(Source material Opens)

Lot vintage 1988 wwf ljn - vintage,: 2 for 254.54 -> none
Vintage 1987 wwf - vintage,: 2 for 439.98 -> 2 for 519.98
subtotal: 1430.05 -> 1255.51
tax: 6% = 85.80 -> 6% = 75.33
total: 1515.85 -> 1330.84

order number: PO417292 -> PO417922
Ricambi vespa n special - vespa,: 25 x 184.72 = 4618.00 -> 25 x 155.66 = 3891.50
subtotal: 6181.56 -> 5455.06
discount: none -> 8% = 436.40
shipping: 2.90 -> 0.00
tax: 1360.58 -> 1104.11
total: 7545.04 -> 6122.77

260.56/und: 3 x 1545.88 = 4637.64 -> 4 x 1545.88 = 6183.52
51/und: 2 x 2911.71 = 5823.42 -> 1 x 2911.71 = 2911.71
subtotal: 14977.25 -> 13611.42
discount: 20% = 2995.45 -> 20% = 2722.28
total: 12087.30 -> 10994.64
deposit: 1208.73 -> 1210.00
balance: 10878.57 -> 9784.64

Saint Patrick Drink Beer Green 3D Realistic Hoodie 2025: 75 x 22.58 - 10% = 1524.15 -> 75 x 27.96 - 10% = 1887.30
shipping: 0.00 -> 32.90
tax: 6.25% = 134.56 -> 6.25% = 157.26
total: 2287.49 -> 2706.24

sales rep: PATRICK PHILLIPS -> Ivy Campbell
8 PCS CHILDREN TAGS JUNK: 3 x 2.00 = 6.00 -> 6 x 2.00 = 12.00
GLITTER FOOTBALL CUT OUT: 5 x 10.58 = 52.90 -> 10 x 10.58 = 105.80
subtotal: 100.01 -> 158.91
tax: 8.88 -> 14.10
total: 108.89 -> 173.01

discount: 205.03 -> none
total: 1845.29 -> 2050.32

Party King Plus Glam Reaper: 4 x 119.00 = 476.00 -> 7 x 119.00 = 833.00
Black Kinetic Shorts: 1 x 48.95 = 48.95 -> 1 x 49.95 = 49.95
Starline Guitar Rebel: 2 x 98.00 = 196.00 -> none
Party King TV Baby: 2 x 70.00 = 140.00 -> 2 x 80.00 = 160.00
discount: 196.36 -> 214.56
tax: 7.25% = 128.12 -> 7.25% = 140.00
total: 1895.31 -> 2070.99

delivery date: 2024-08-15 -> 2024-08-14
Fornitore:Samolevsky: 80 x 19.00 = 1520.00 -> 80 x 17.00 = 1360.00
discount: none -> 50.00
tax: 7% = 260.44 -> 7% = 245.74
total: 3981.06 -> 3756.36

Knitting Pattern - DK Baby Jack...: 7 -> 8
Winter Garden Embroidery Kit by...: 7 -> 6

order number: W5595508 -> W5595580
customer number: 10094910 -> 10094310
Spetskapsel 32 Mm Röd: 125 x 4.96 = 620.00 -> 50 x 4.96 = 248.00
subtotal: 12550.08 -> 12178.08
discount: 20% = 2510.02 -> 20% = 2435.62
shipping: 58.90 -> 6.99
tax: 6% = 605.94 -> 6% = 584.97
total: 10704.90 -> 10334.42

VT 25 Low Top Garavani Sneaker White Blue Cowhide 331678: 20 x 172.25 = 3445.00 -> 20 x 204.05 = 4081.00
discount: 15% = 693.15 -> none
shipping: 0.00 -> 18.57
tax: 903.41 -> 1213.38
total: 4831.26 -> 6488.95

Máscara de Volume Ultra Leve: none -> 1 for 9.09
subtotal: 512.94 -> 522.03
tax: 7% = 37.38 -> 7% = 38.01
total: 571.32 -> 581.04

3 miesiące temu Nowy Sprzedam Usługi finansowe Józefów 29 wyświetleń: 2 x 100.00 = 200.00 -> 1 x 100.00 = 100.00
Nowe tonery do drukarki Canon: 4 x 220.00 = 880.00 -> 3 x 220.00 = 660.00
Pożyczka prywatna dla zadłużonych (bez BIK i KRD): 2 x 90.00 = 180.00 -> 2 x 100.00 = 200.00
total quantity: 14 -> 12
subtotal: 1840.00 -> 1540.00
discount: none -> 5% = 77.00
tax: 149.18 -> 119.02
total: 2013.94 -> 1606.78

(Source material Closes)

## Prompt
Write out every line from the entries where "Party" appears.

## Result below
Party King Plus Glam Reaper: 4 x 119.00 = 476.00 -> 7 x 119.00 = 833.00
Party King TV Baby: 2 x 70.00 = 140.00 -> 2 x 80.00 = 160.00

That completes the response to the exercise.